I am trying to figure out a solution that doesn't involve copying data or doing additional bookkeeping outside the append method.
As described in Cannot obtain a mutable reference when iterating a recursive structure: cannot borrow as mutable more than once at a time, you need to transfer ownership of the mutable reference when performing iteration. This is needed to ensure you never have two mutable references to the same thing.
We use similar code as that Q&A to get a mutable reference to the last item (back) which will always be the Nil variant. We then call it and set that Nil item to a Cons. We wrap all that with a by-value function because that's what the API wants.
No extra allocation, no risk of running out of stack frames.
use List::*;
#[derive(Debug)]
enum List {
Cons(u32, Box<List>),
Nil,
}
impl List {
fn back(&mut self) -> &mut List {
let mut node = self;
loop {
match {node} {
&mut Cons(_, ref mut next) => node = next,
other => return other,
}
}
}
fn append_ref(&mut self, elem: u32) {
*self.back() = Cons(elem, Box::new(Nil));
}
fn append(mut self, elem: u32) -> Self {
self.append_ref(elem);
self
}
}
fn main() {
let n = Nil;
let n = n.append(1);
println!("{:?}", n);
let n = n.append(2);
println!("{:?}", n);
let n = n.append(3);
println!("{:?}", n);
}
When non-lexical lifetimes are enabled, this function can be more obvious:
fn back(&mut self) -> &mut List {
let mut node = self;
while let Cons(_, next) = node {
node = next;
}
node
}
As the len method is implemented recursively, I have done the same for the append implementation:
fn append(self, elem: u32) -> List {
match self {
Cons(current_elem, tail_box) => {
let tail = *tail_box;
let new_tail = tail.append(elem);
new_tail.prepend(current_elem)
}
Nil => {
List::new().prepend(elem)
}
}
}
One possible iterative solution would be to implement append in terms of prepend and a reverse function, like so (it won't be as performant but should still only be O(N)):
// Reverses the list
fn rev(self) -> List {
let mut result = List::new();
let mut current = self;
while let Cons(elem, tail) = current {
result = result.prepend(elem);
current = *tail;
}
result
}
fn append(self, elem: u32) -> List {
self.rev().prepend(elem).rev()
}
So, it's actually going to be slightly more difficult than you may think; mostly because Box is really missing a destructive take method which would return its content.

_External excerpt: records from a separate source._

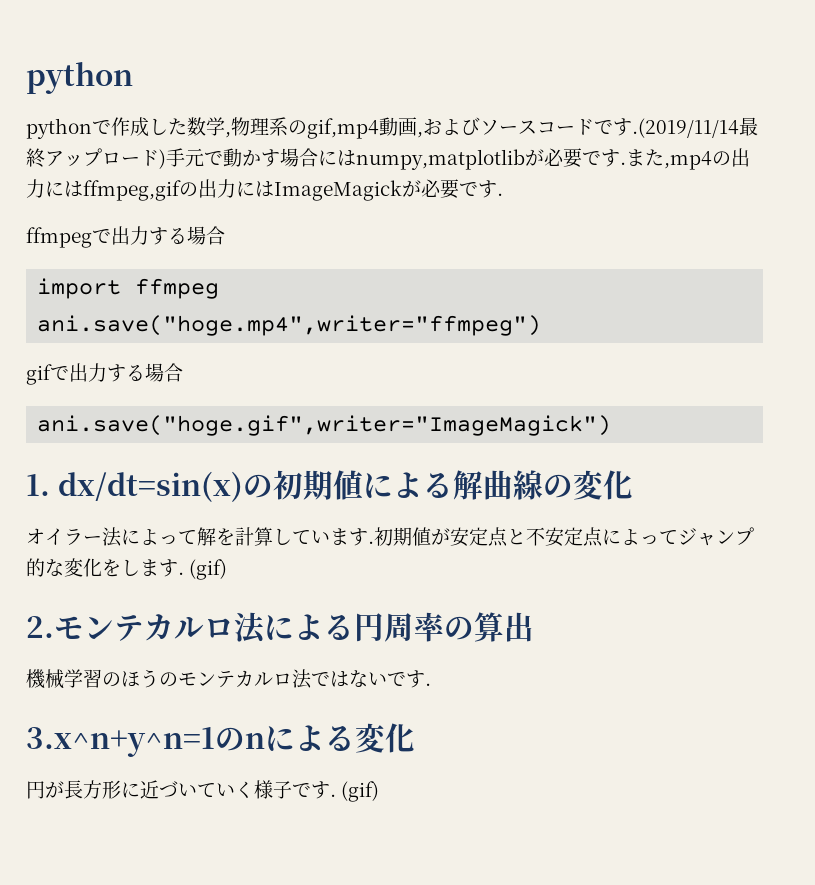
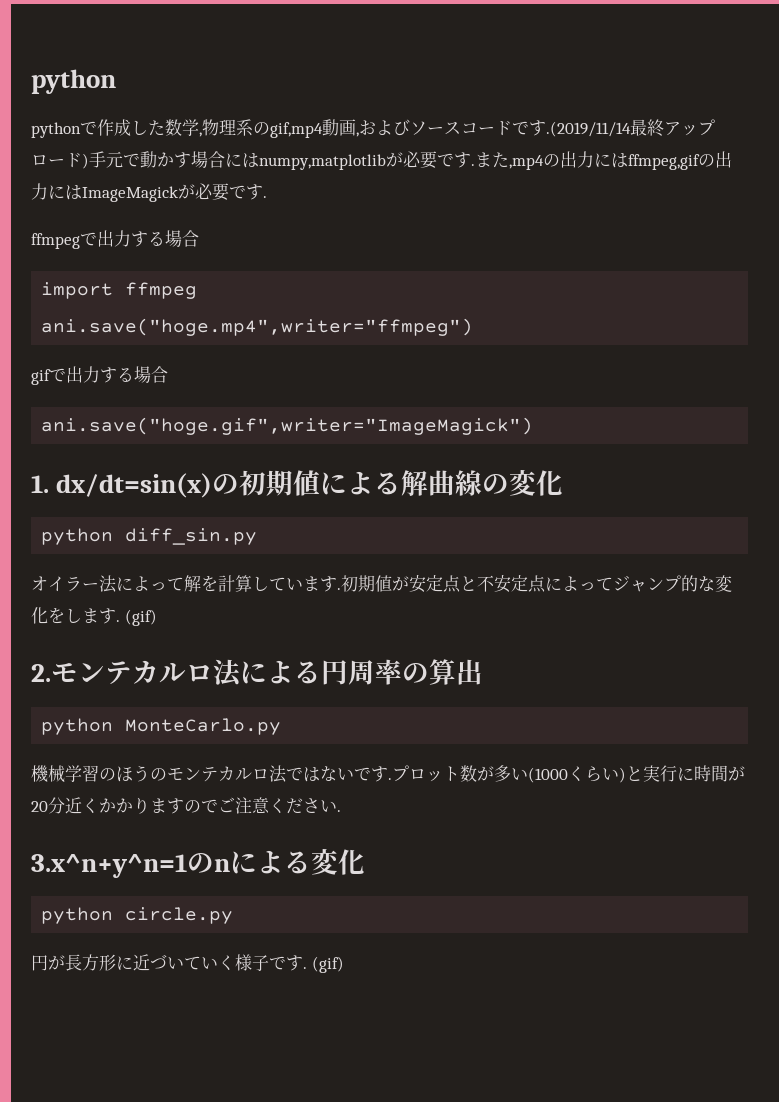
+ python diff_sin.py
+ python MonteCarlo.py
+ プロット数が多い(1000くらい)と実行に時間が20分近くかかりますのでご注意ください.
+ python circle.py

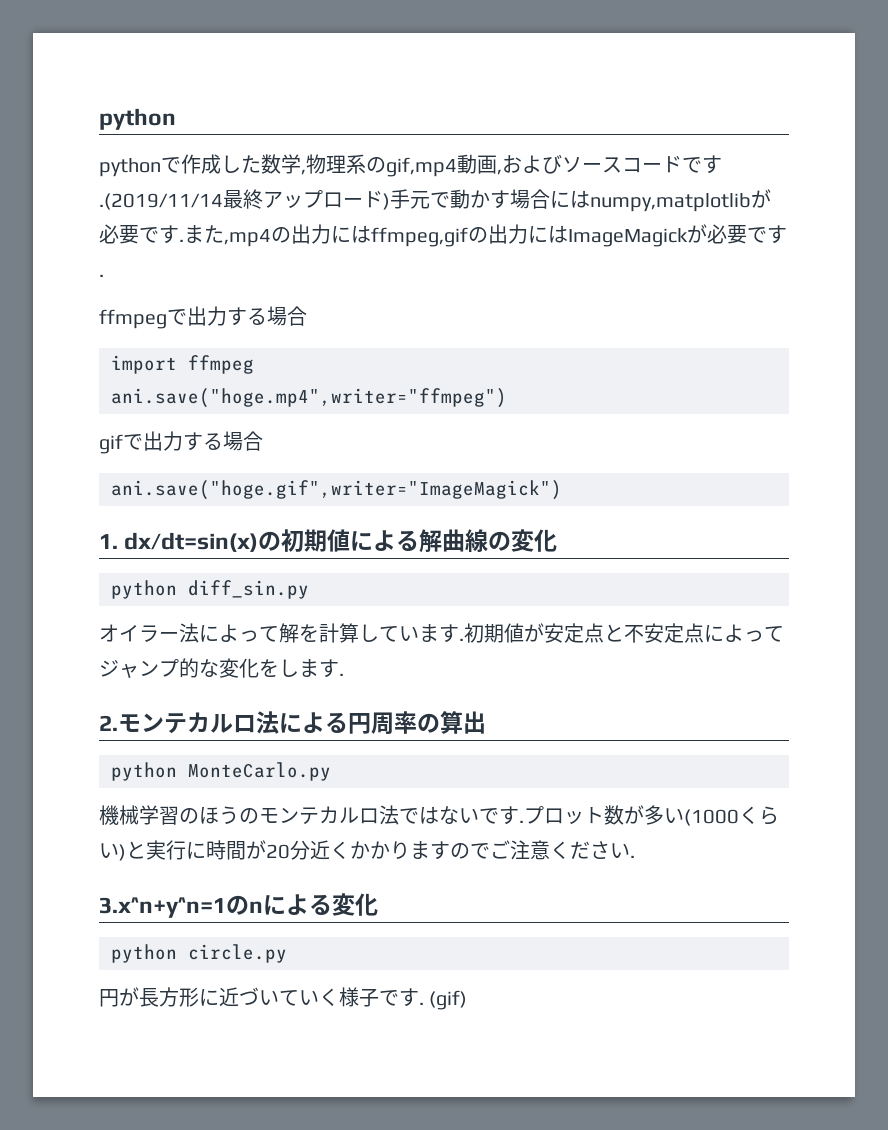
- 初期値が安定点と不安定点によってジャンプ的な変化をします. (gif)
+ 初期値が安定点と不安定点によってジャンプ的な変化をします.

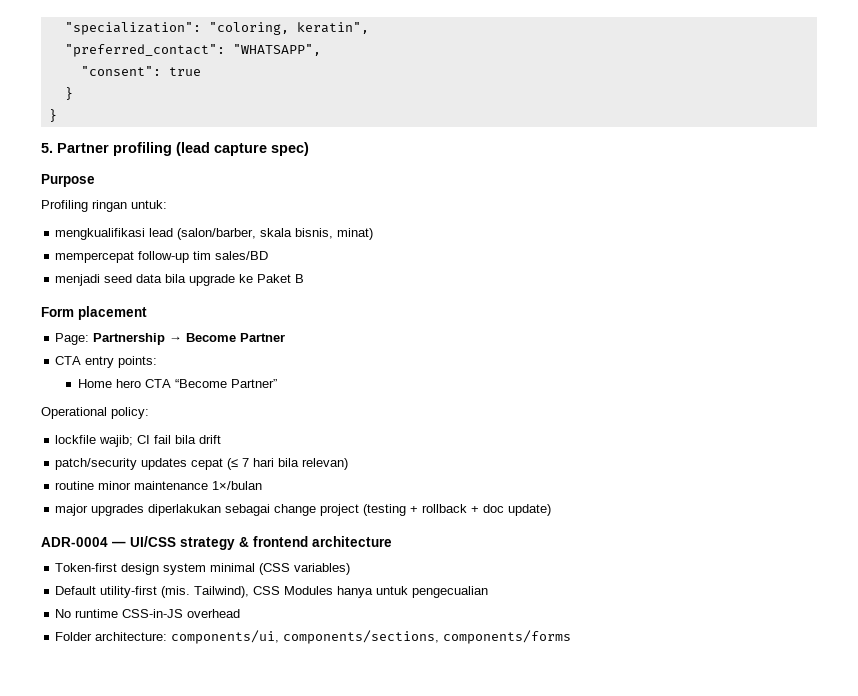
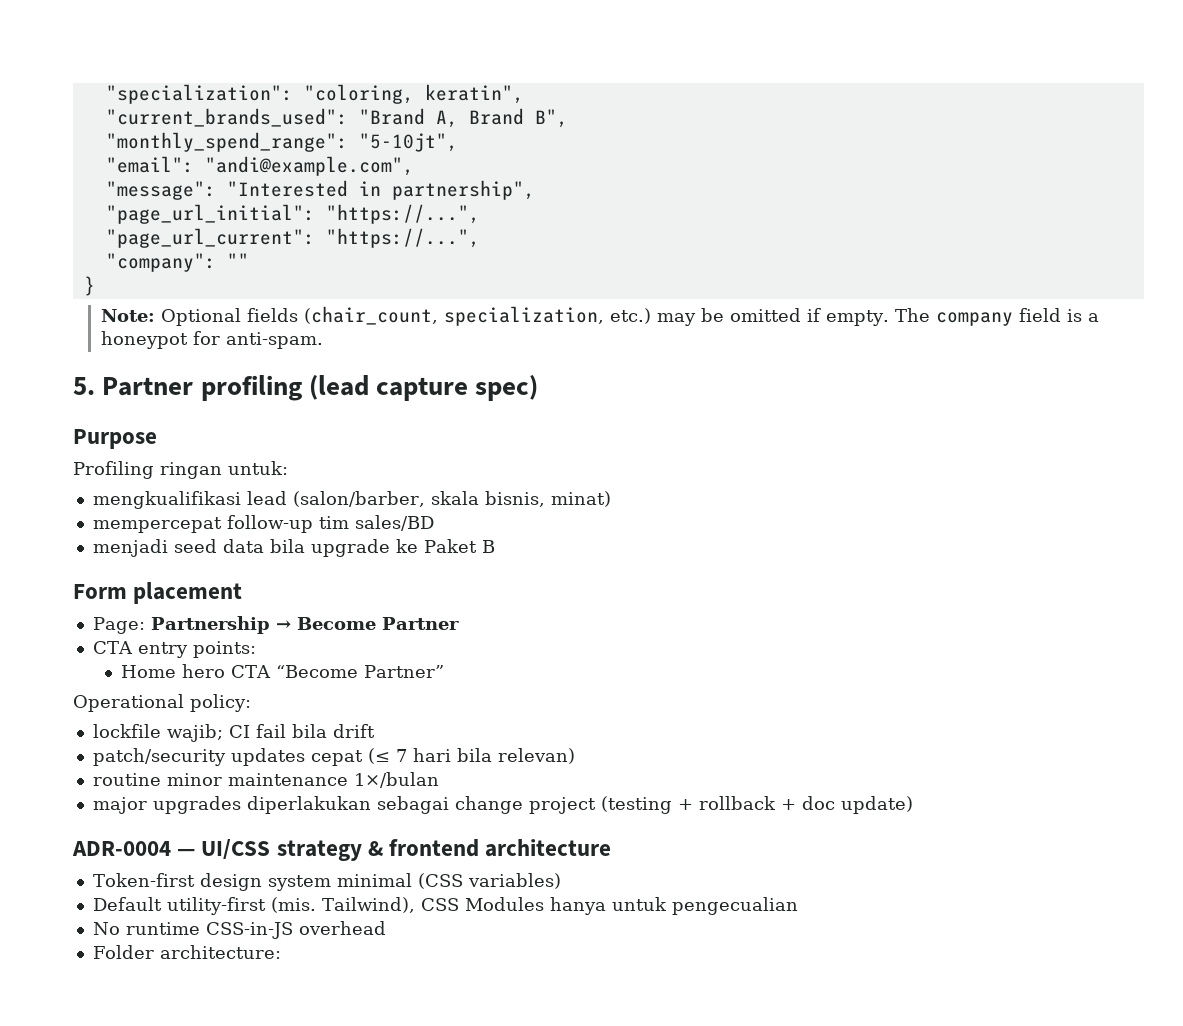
- "preferred_contact": "WHATSAPP",
- "consent": true
+ "current_brands_used": "Brand A, Brand B",
+ "monthly_spend_range": "5-10jt",
+ "email": "andi@example.com",
+ "message": "Interested in partnership",
+ "page_url_initial": "https://...",
+ "page_url_current": "https://...",
+ "company": ""
  }
- }
+ Note: Optional fields (chair_count, specialization, etc.) may be omitted if empty. The company field is a honeypot for anti-spam.
- Folder architecture: components/ui, components/sections, components/forms
+ Folder architecture:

Easy way: the recursive way, no return.
fn append_rec(&mut self, elem: u32) {
match *self {
Cons(_, ref mut tail) => tail.append_rec(elem),
Nil => *self = Cons(elem, Box::new(Nil)),
}
}
This is relatively easy, as mentioned.
Harder way: the recursive way, with return.
fn append_rec(self, elem: u32) -> List {
match self {
Cons(e, tail) => Cons(e, Box::new((*tail).append_rec(elem))),
Nil => Cons(elem, Box::new(Nil)),
}
}
Note that this is grossly inefficient. For a list of size N, we are destroying N boxes and allocating N new ones. In place mutation (the first approach), was much better in this regard.
Harder way: the iterative way, with no return.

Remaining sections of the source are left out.